[Start of section]

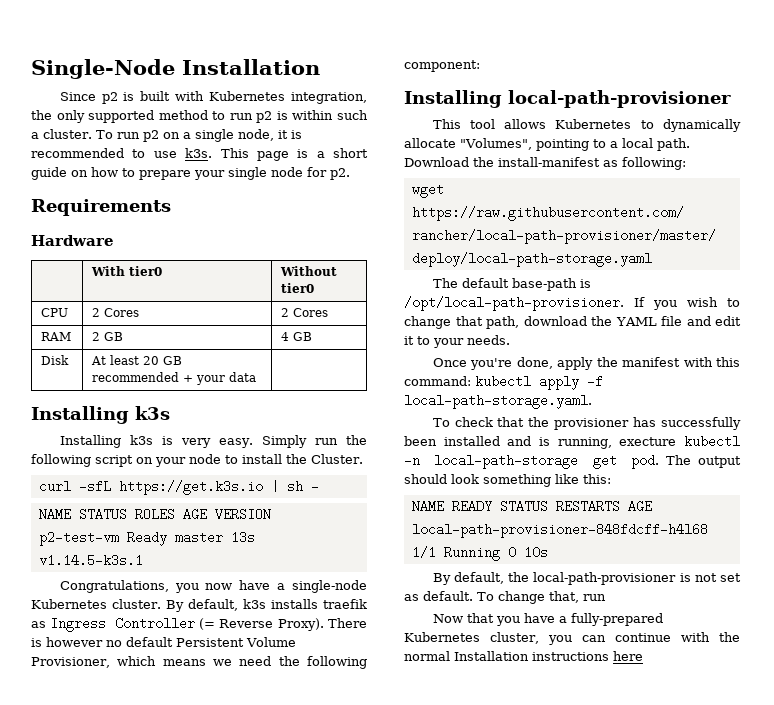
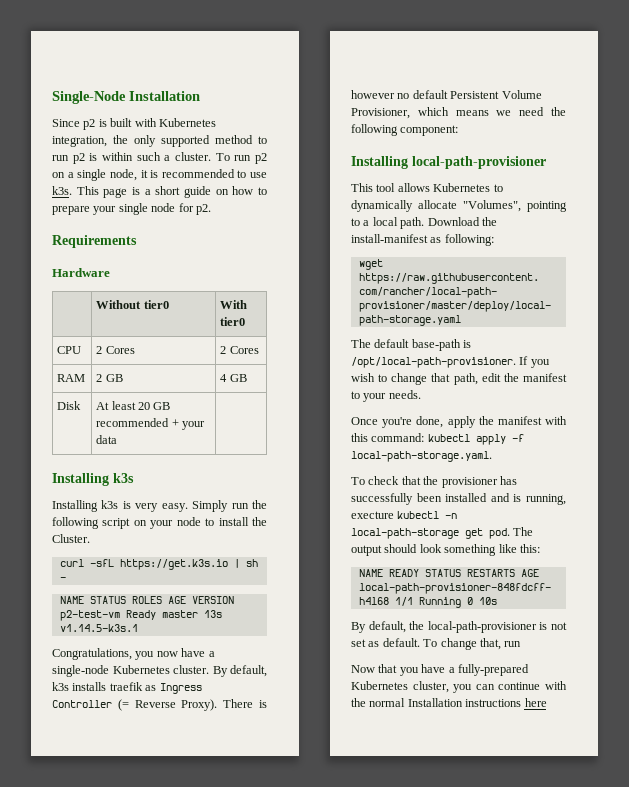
[91,266,126,276] With -> [96,300,142,309] Without
[280,266,338,276] Without -> [220,300,248,309] With
[523,316,741,326] [404,336,414,345] download the YAML file and edit it -> [481,373,567,382] edit the manifest

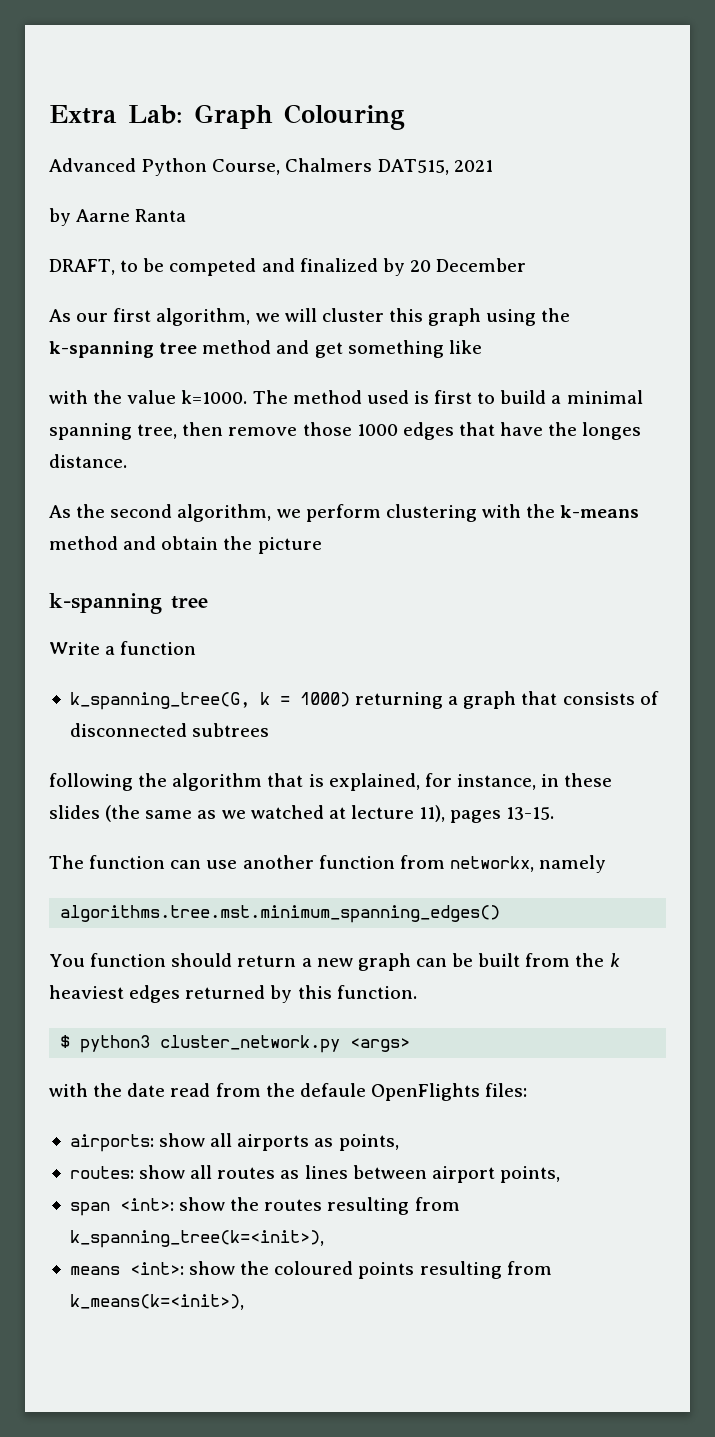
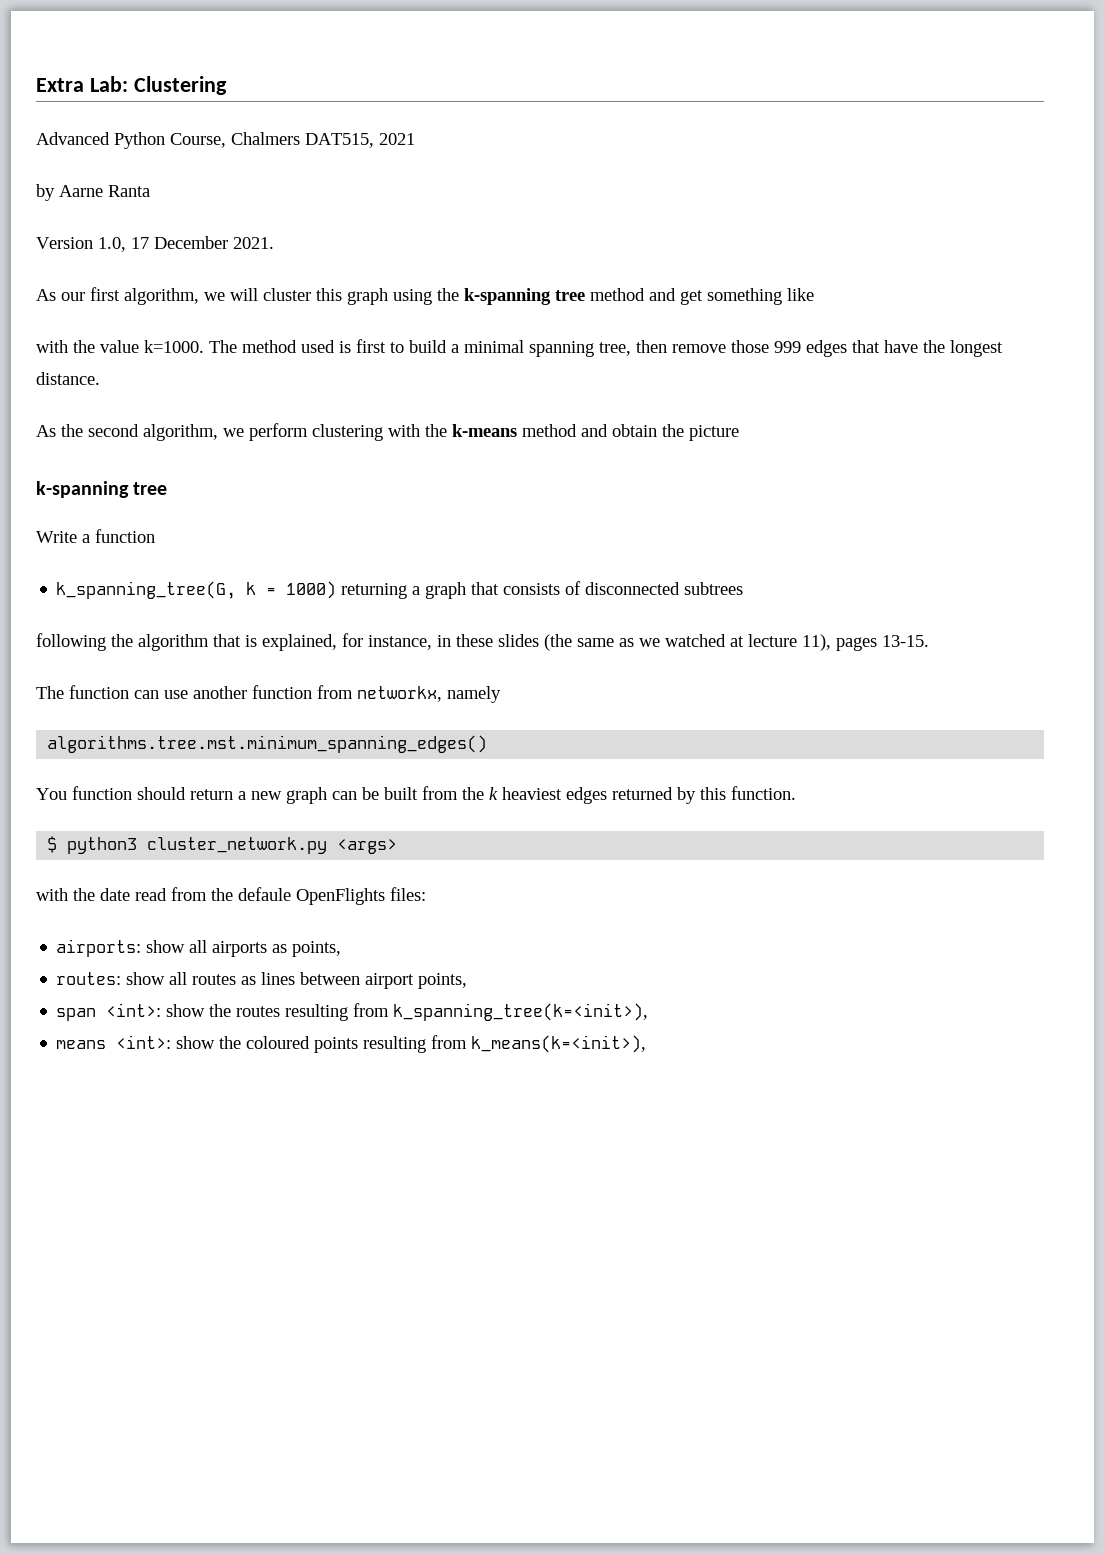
[194,104,405,130] Graph Colouring -> [133,76,227,95] Clustering
[49,258,431,276] DRAFT, to be competed and finalized by 20 -> [36,237,149,252] Version 1.0, 17
(527, 265) none -> [233,237,274,249] 2021.
[356,424,398,436] 1000 -> [774,341,801,353] 999
[582,422,642,440] longes -> [950,340,1003,357] longest

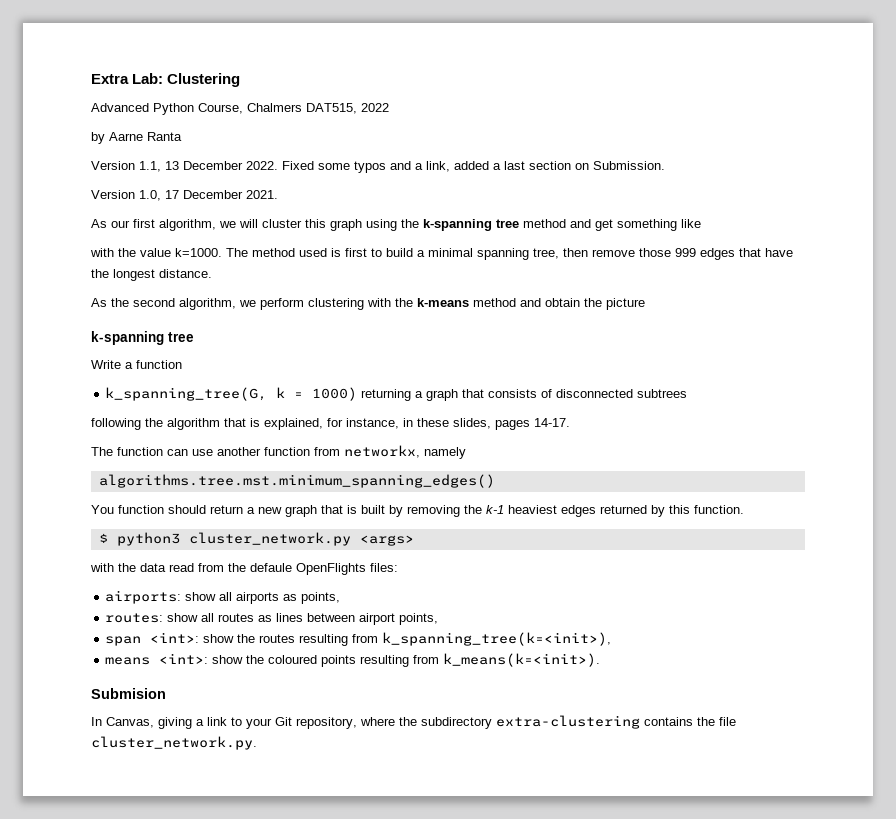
[379,133,415,145] 2021 -> [361,103,389,112] 2022
(150, 191) none -> [91,161,665,173] // Version 1.1, 13 December 2022. Fixed some typos and a link, added a last section on Submission.
[498,634,929,651] slides (the same as we watched at lecture 11), pages 13-15. -> [453,418,570,430] slides, pages 14-17.
[332,786,498,800] can be built from the k -> [321,505,504,517] that is built by removing the k-1
[100,888,130,901] date -> [140,563,166,572] data
[471,1035,647,1053] k_means(k=<init>), -> [443,653,601,667] [91,688,166,699] [91,715,736,729] [91,736,257,750] k_means(k=<init>). // Submision // In Canvas, giving a link to your Git repository, where the subdirectory extra-clustering contains the file cluster_network.py.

[End of section]

PROBLEM TO SOLVE.
Within the data above, how many lines include the word "file"? Respond with the number only.

ANSWER TO THIS EXERCISE.
2